Downloads

BYOM Extended Universe

Details

BYOM Extended Universe

This package contains a collection of Teradata functions complementary to Teradata BYOM (Bring Your Own Model).
These functions do not replace BYOM, instead, they help you work more efficiently with Small Language Models directly in the database.

🚀 Functions Included

1. ArgMax

A table operator that extracts the index and value of the largest element from a vector embedded in table columns.

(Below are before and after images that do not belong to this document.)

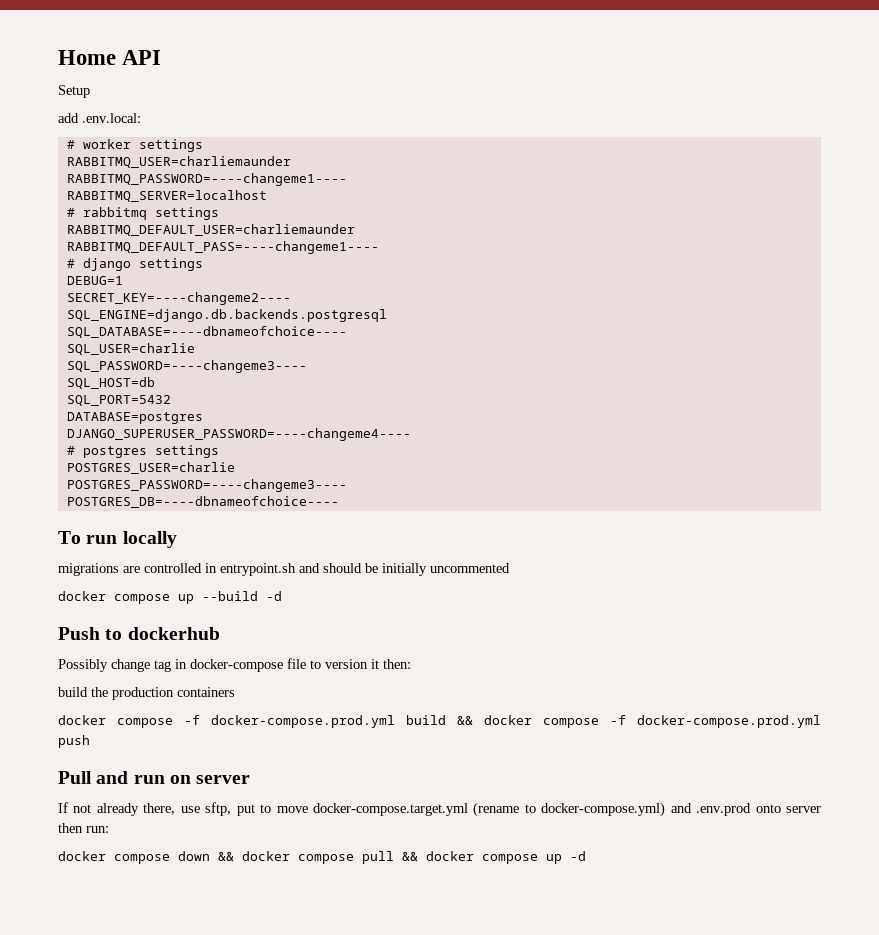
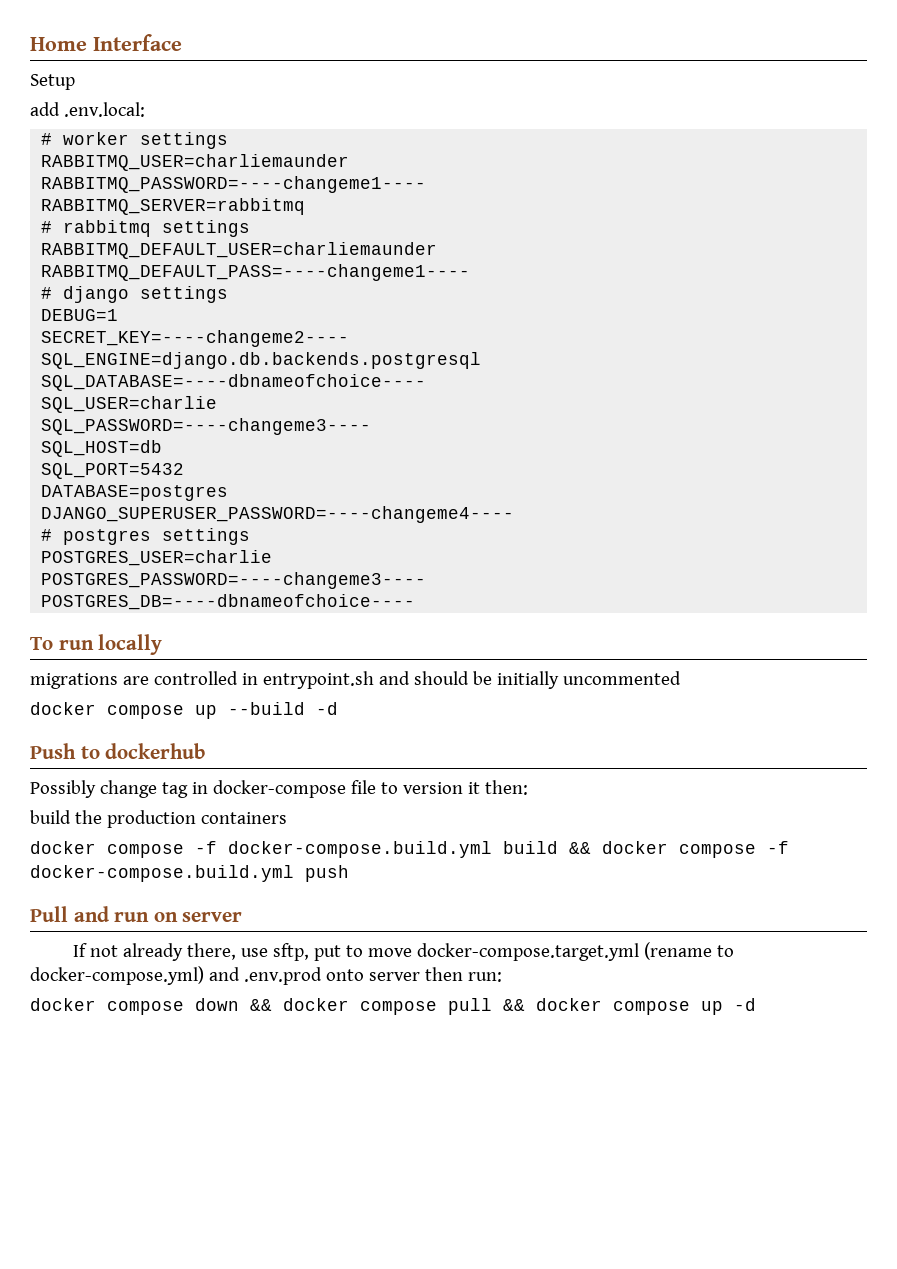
- Home API
+ Home Interface
- RABBITMQ_SERVER=localhost
+ RABBITMQ_SERVER=rabbitmq
- docker compose -f docker-compose.prod.yml build && docker compose -f docker-compose.prod.yml push
+ docker compose -f docker-compose.build.yml build && docker compose -f docker-compose.build.yml push

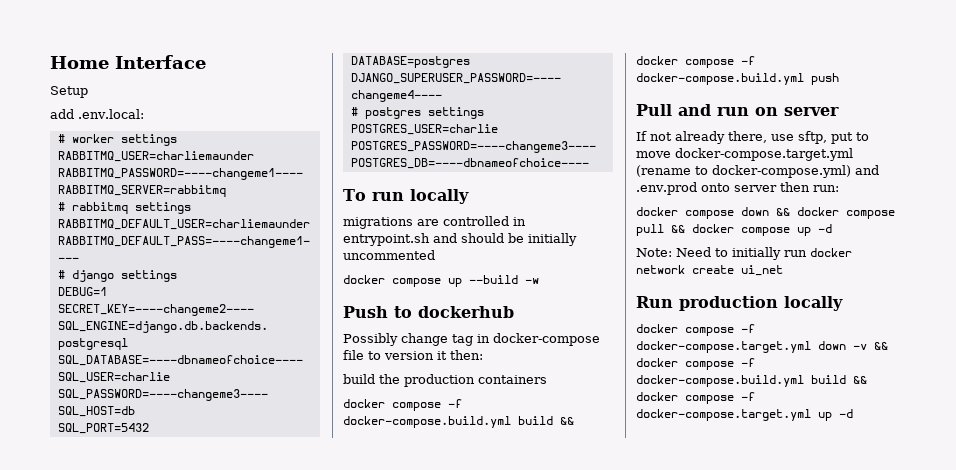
- docker compose up --build -d
+ docker compose up --build -w
+ Note: Need to initially run docker network create ui_net
+ Run production locally
+ docker compose -f docker-compose.target.yml down -v && docker compose -f docker-compose.build.yml build && docker compose -f docker-compose.target.yml up -d

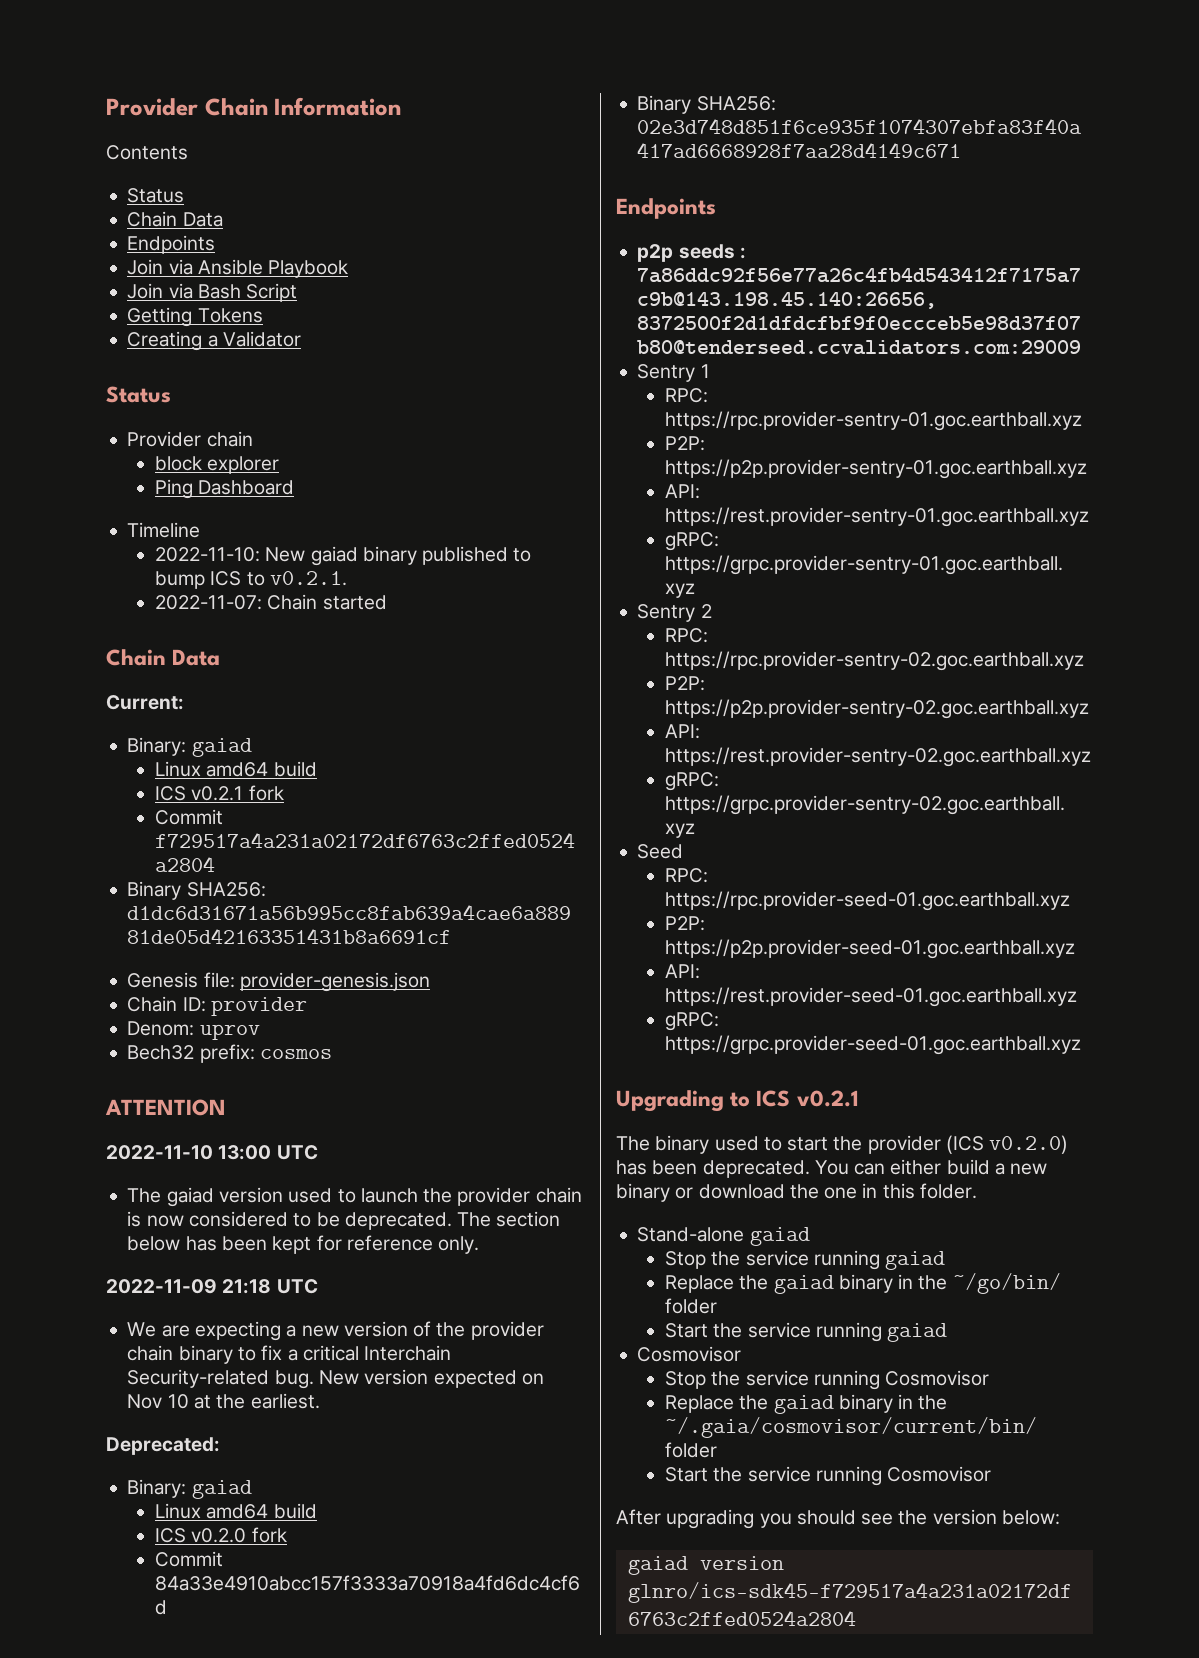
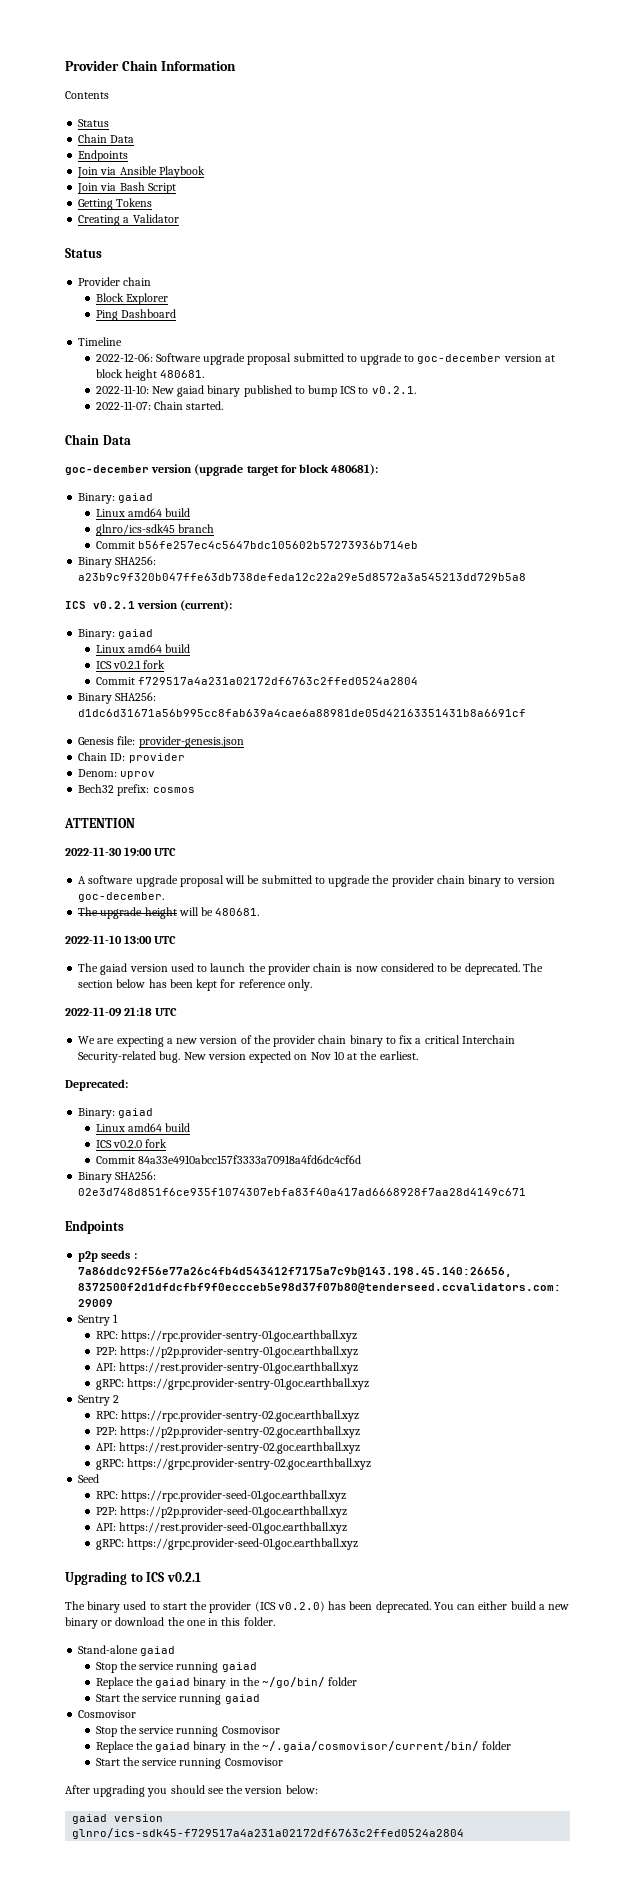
- block explorer
+ Block Explorer
+ 2022-12-06: Software upgrade proposal submitted to upgrade to goc-december version at block height 480681.
- 2022-11-07: Chain started
+ 2022-11-07: Chain started.
  Chain Data
- Current:
+ goc-december version (upgrade target for block 480681):
+ Binary: gaiad
+ Linux amd64 build
+ glnro/ics-sdk45 branch
+ Commit b56fe257ec4c5647bdc105602b57273936b714eb
+ Binary SHA256: a23b9c9f320b047ffe63db738defeda12c22a29e5d8572a3a545213dd729b5a8
+ ICS v0.2.1 version (current):
+ 2022-11-30 19:00 UTC
+ A software upgrade proposal will be submitted to upgrade the provider chain binary to version goc-december.
+ The upgrade height will be 480681.

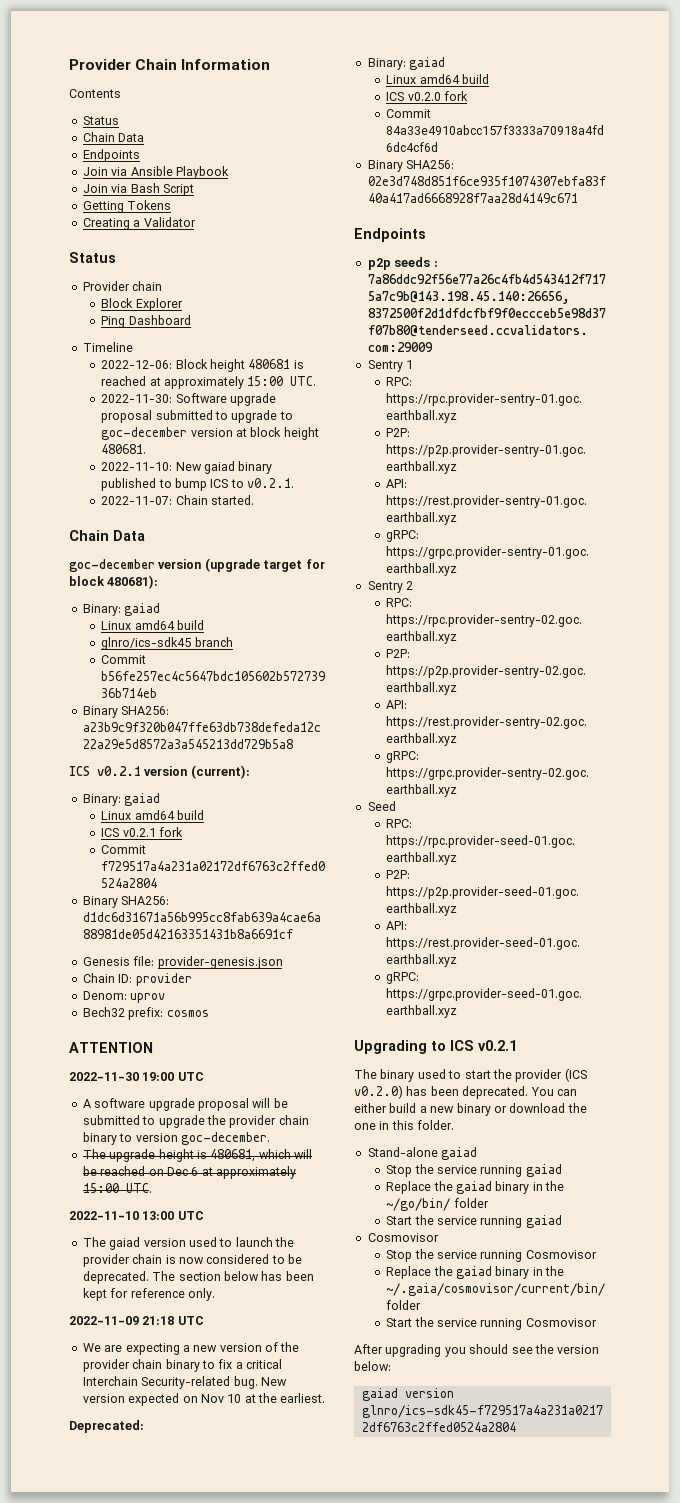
- 2022-12-06: Software upgrade proposal submitted to upgrade to goc-december version at block height 480681.
+ 2022-12-06: Block height 480681 is reached at approximately 15:00 UTC.
+ 2022-11-30: Software upgrade proposal submitted to upgrade to goc-december version at block height 480681.
- The upgrade height will be 480681.
+ The upgrade height is 480681, which will be reached on Dec 6 at approximately 15:00 UTC.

Use case: Get the predicted class and confidence score from classification models outputting a probability vector.

Inputs:

Table with vector columns named like emb_0, emb_1, ..., all of type FLOAT.

Outputs:

All input columns, plus:
- arg_max_index: Index of the highest value in the vector.
- arg_max_value: The corresponding value.

Parameters:

VectorColumnsPrefix (STRING): Prefix for vector columns (e.g., 'emb_').
VectorColumnsNumber (INTEGER): Number of vector columns.

Example:

SELECT * FROM byom_extended_universe.ArgMax(
ON sasha.complaints_sentiment
USING
VectorColumnsPrefix('emb_'),
VectorColumnsNumber(2)
) AS a;

2. SoftMax

Transforms a vector of raw scores into a probability distribution (values sum to 1). Useful for making classification outputs more interpretable.

Inputs:

Table with raw prediction vector columns.

Outputs:

All original columns, with vector columns replaced by their SoftMax-transformed equivalents.

Parameters:

VectorColumnsPrefix (STRING): Prefix for vector columns.
VectorColumnsNumber (INTEGER): Number of vector columns.

Example:

SELECT * FROM byom_extended_universe.SoftMax(
ON sasha.complaints_sentiment
USING
VectorColumnsPrefix('emb_'),
VectorColumnsNumber(2)
) AS a;

3. LengthInTokens

A table operator that calculates the length in tokens for a text field. Especially handy for LLM/SLM input prep.

Inputs:

Data table with a txt column (text to process).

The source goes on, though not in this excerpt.